Restate word for word the line with "with multiple backups)" and all lines after it; please stop only at the end of the listing below.
(Records to process)
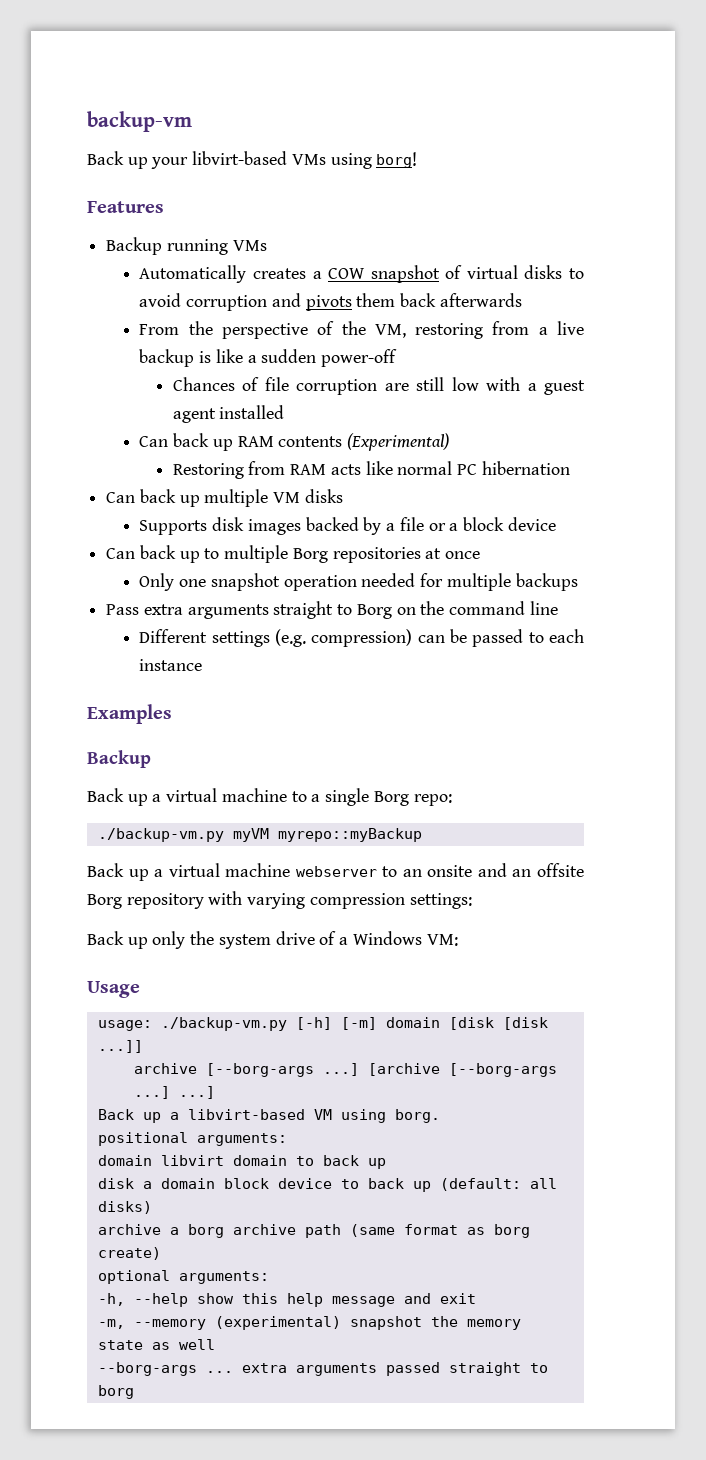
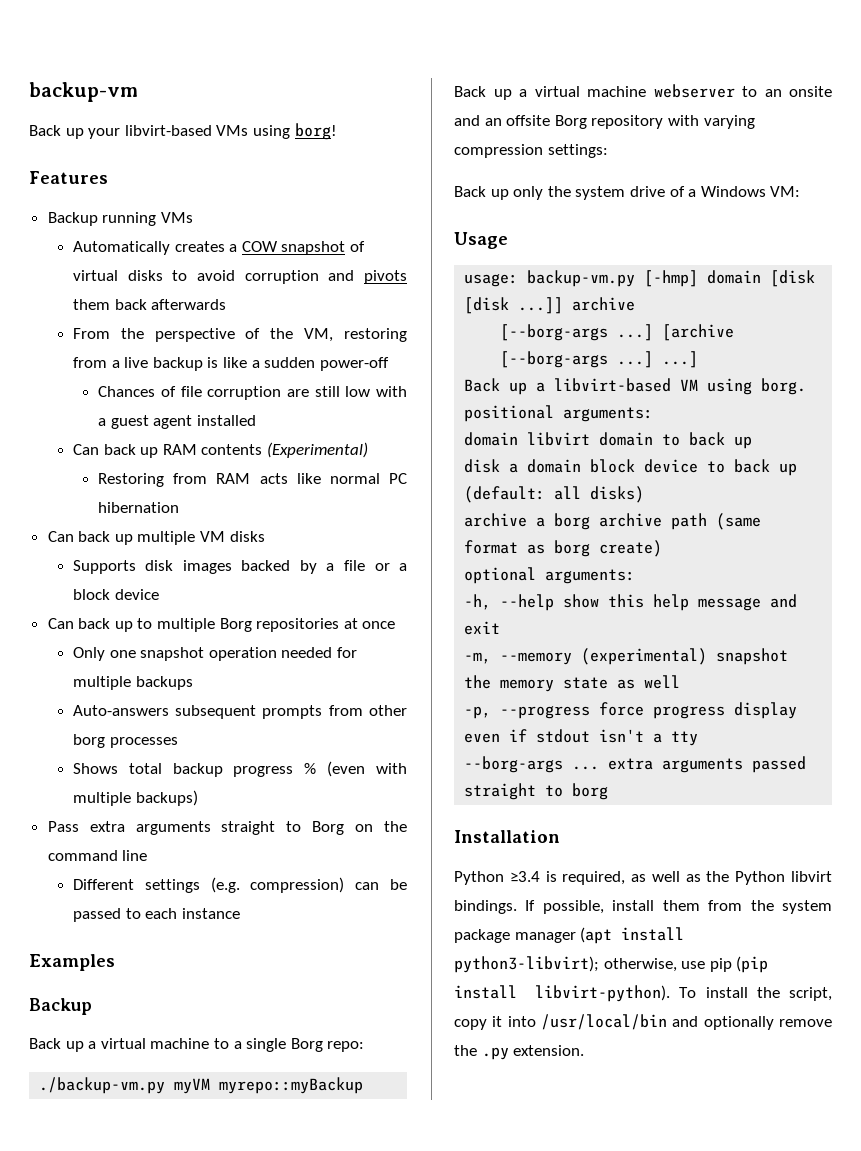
+ Auto-answers subsequent prompts from other borg processes
+ Shows total backup progress % (even with multiple backups)
- usage: ./backup-vm.py [-h] [-m] domain [disk [disk ...]]
- archive [--borg-args ...]
+ usage: backup-vm.py [-hmp] domain [disk [disk ...]] archive
+ [--borg-args ...]
+ -p, --progress force progress display even if stdout isn't a tty
+ Installation
+ Python ≥3.4 is required, as well as the Python libvirt bindings. If possible, install them from the system package manager (apt install python3-libvirt); otherwise, use pip (pip install libvirt-python). To install the script, copy it into /usr/local/bin and optionally remove the .py extension.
(End Records to process)
## [Your response]
+ Shows total backup progress % (even with multiple backups)
- usage: ./backup-vm.py [-h] [-m] domain [disk [disk ...]]
- archive [--borg-args ...]
+ usage: backup-vm.py [-hmp] domain [disk [disk ...]] archive
+ [--borg-args ...]
+ -p, --progress force progress display even if stdout isn't a tty
+ Installation
+ Python ≥3.4 is required, as well as the Python libvirt bindings. If possible, install them from the system package manager (apt install python3-libvirt); otherwise, use pip (pip install libvirt-python). To install the script, copy it into /usr/local/bin and optionally remove the .py extension.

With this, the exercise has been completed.